[Before and after images]
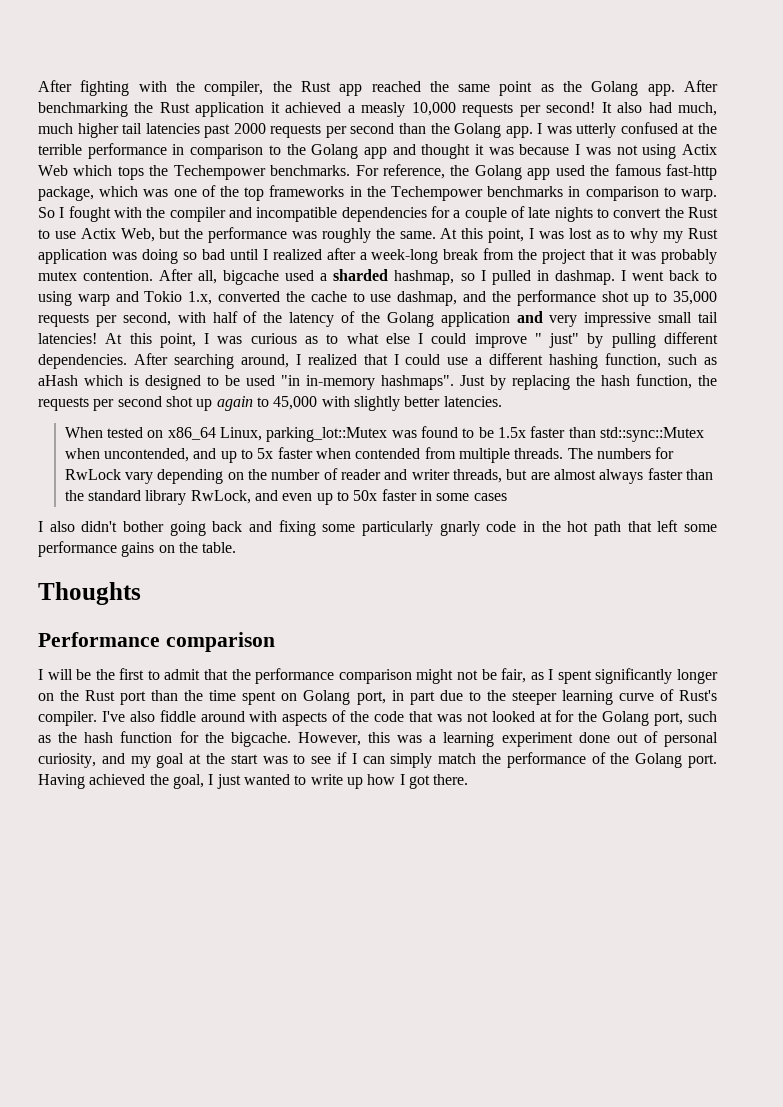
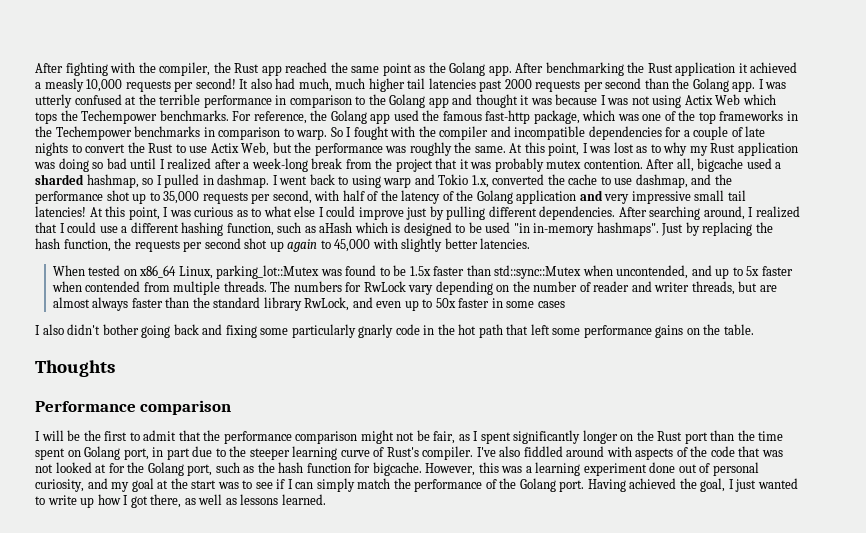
[534,333,580,348] " just" -> [406,207,428,220] just
[159,710,196,722] fiddle -> [523,446,563,457] fiddled
[204,732,224,743] the -> (371, 468) none
[433,774,469,785] there. -> [150,494,326,508] there, as well as lessons learned.

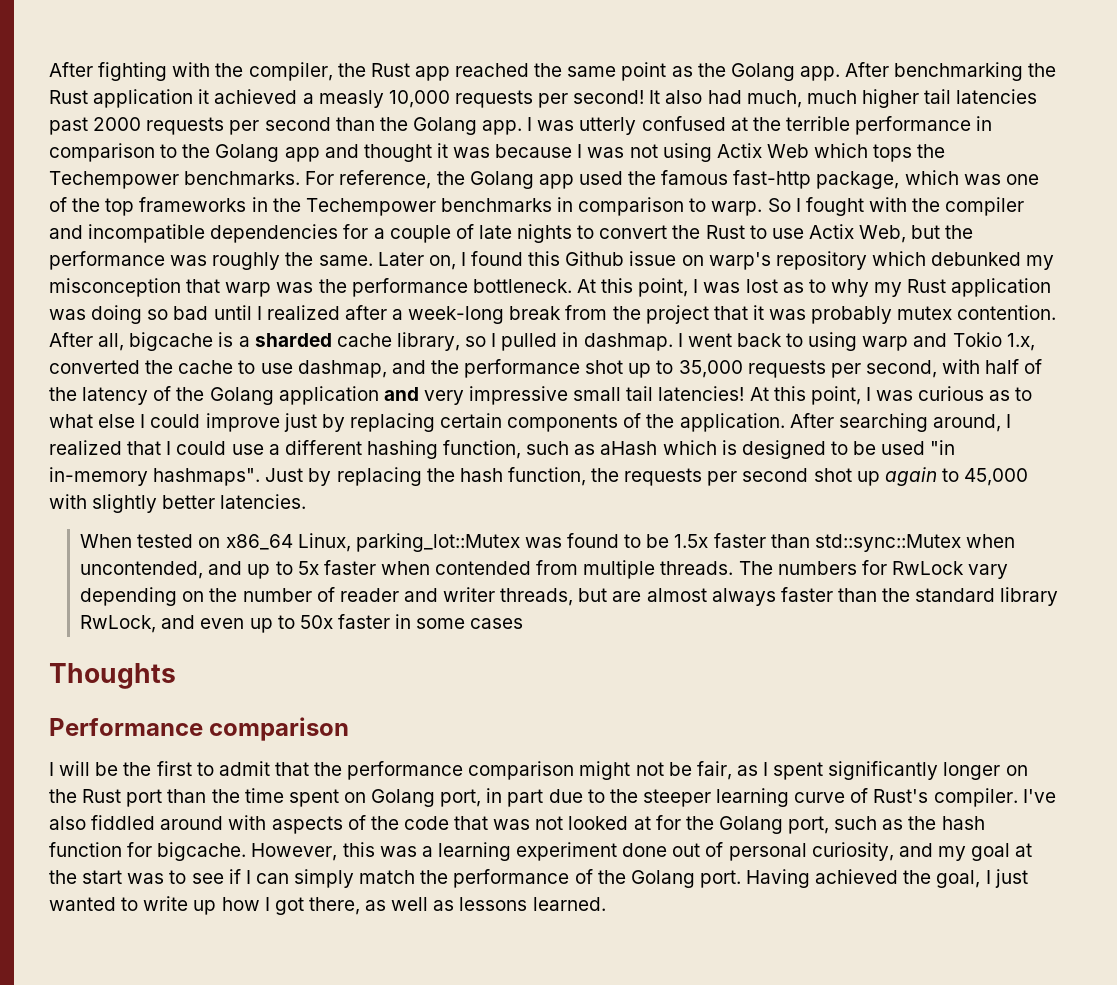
(506, 149) none -> [377,251,1055,270] [49,278,572,297] Later on, I found this Github issue on warp's repository which debunked my misconception that warp was the performance bottleneck.
[746,158,772,169] used -> [218,332,234,347] is
[86,174,139,188] hashmap, -> [336,332,460,351] cache library,
[446,206,616,220] pulling different dependencies. -> [349,413,785,432] replacing certain components of the application.
[35,324,754,338] // I also didn't bother going back and fixing some particularly gnarly code in the hot path that left some performance gains on the table. -> (524, 623) none

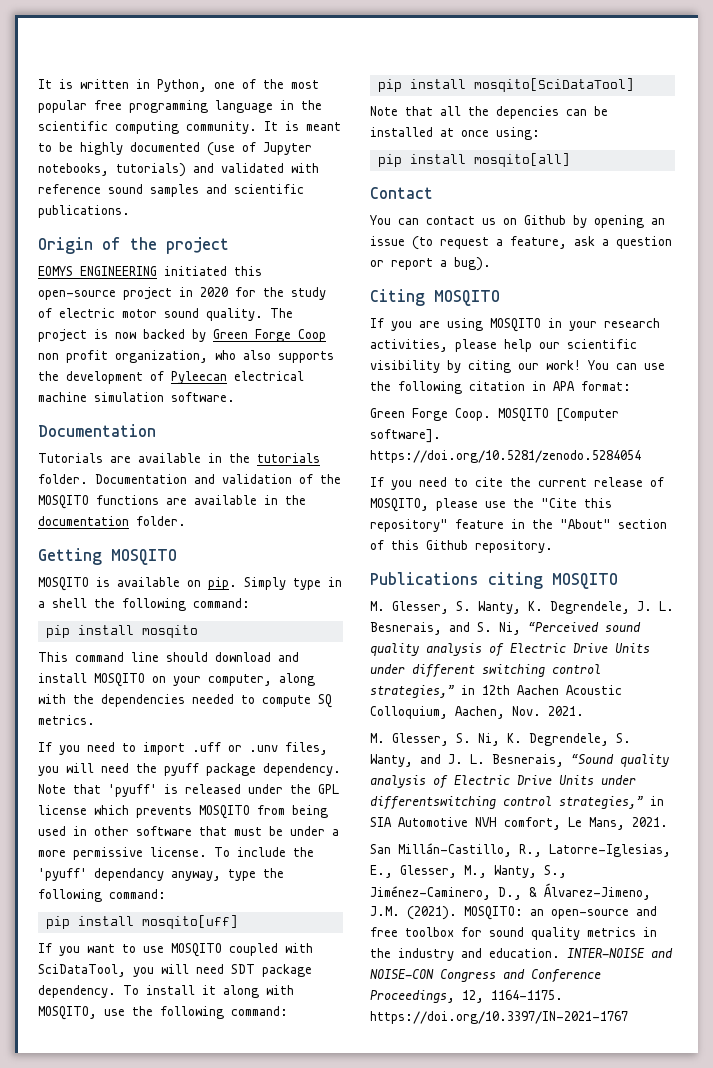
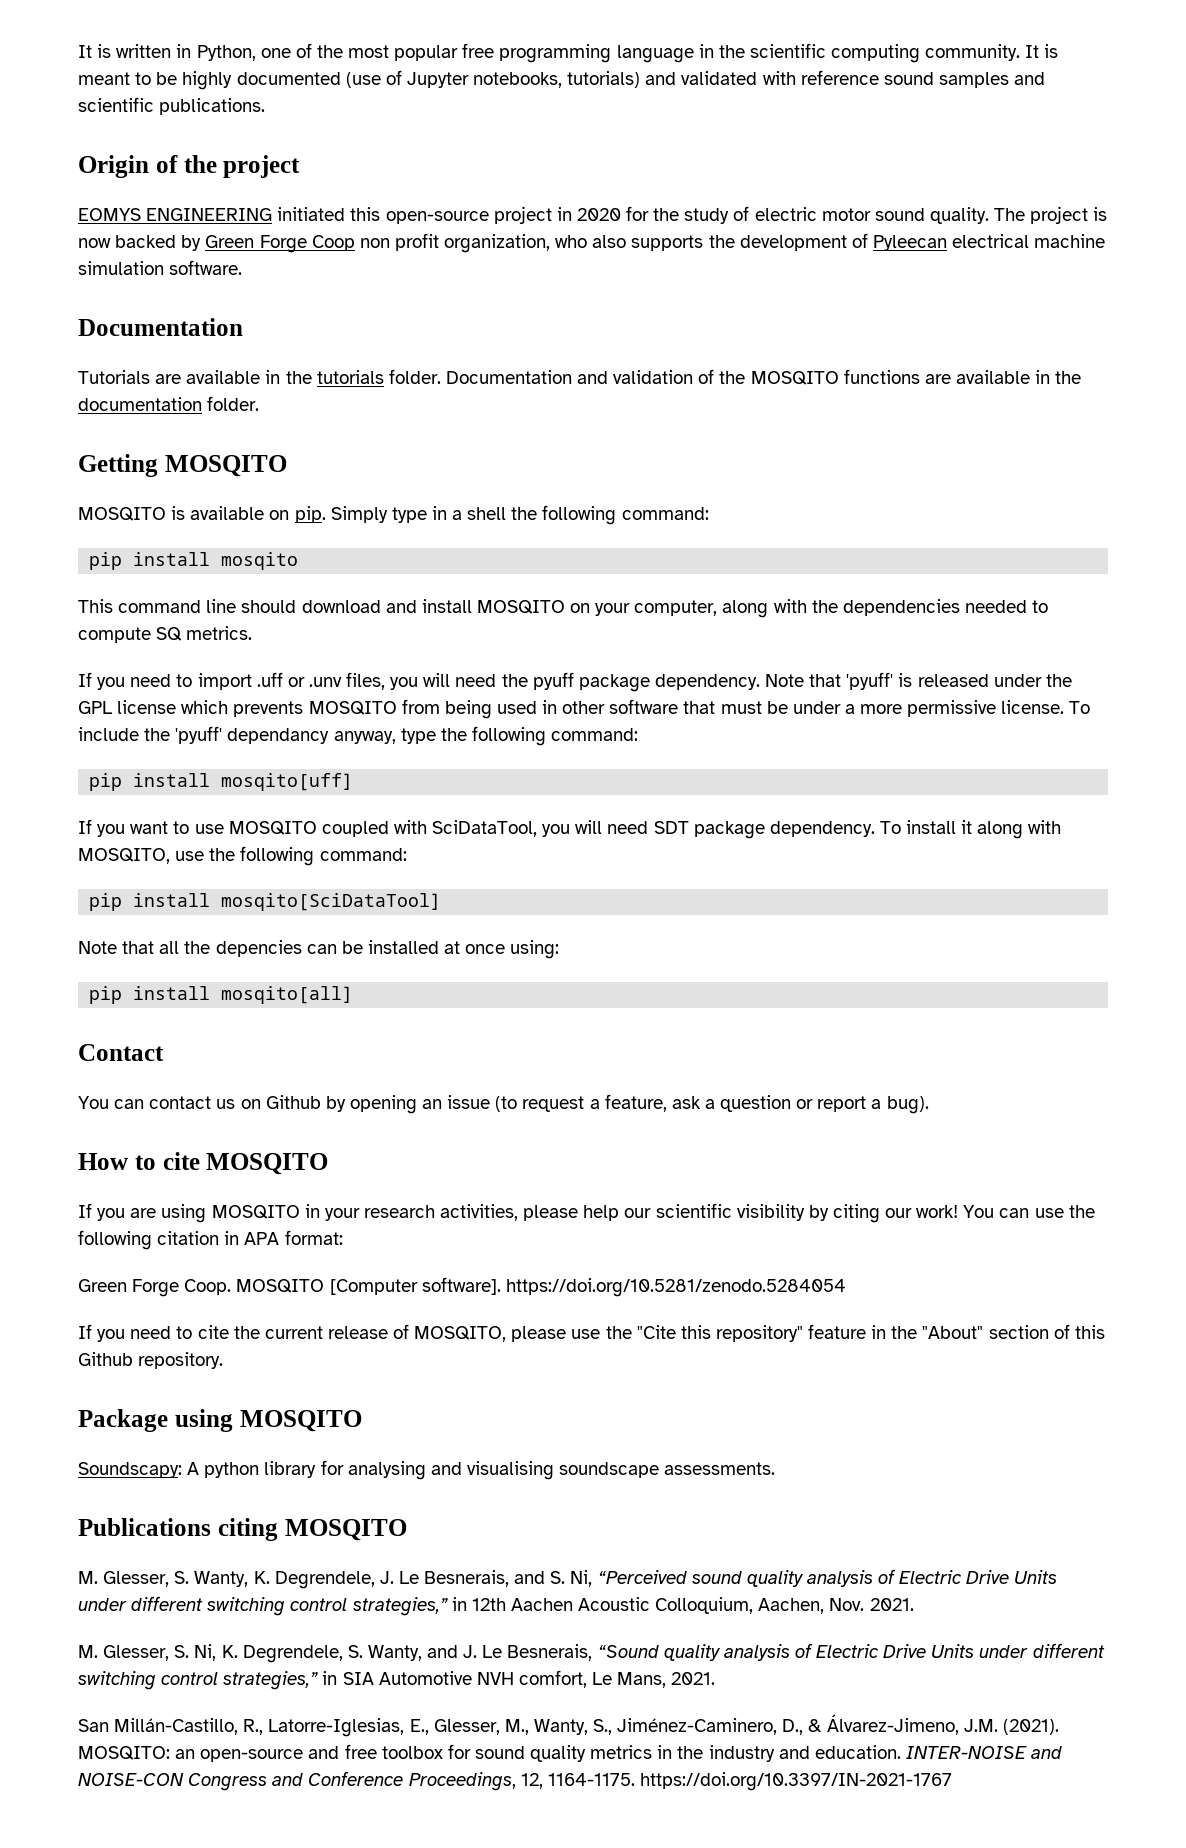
[370,289,425,306] Citing -> [78,1152,200,1170] How to cite
(553, 546) none -> [78,1409,362,1432] [78,1460,776,1480] // Package using MOSQITO // Soundscapy: A python library for analysing and visualising soundscape assessments.
[659,601,674,611] L. -> [398,1571,419,1584] Le
[470,754,485,764] L. -> [482,1645,503,1658] Le
[370,796,496,810] differentswitching -> [1032,1643,1105,1658] [78,1671,156,1690] different switching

Exercise directions>
Only the lines from the one holding "(553, 546) none" through the final line of the entries, both included, should be given again, word for word.

Task solution>
(553, 546) none -> [78,1409,362,1432] [78,1460,776,1480] // Package using MOSQITO // Soundscapy: A python library for analysing and visualising soundscape assessments.
[659,601,674,611] L. -> [398,1571,419,1584] Le
[470,754,485,764] L. -> [482,1645,503,1658] Le
[370,796,496,810] differentswitching -> [1032,1643,1105,1658] [78,1671,156,1690] different switching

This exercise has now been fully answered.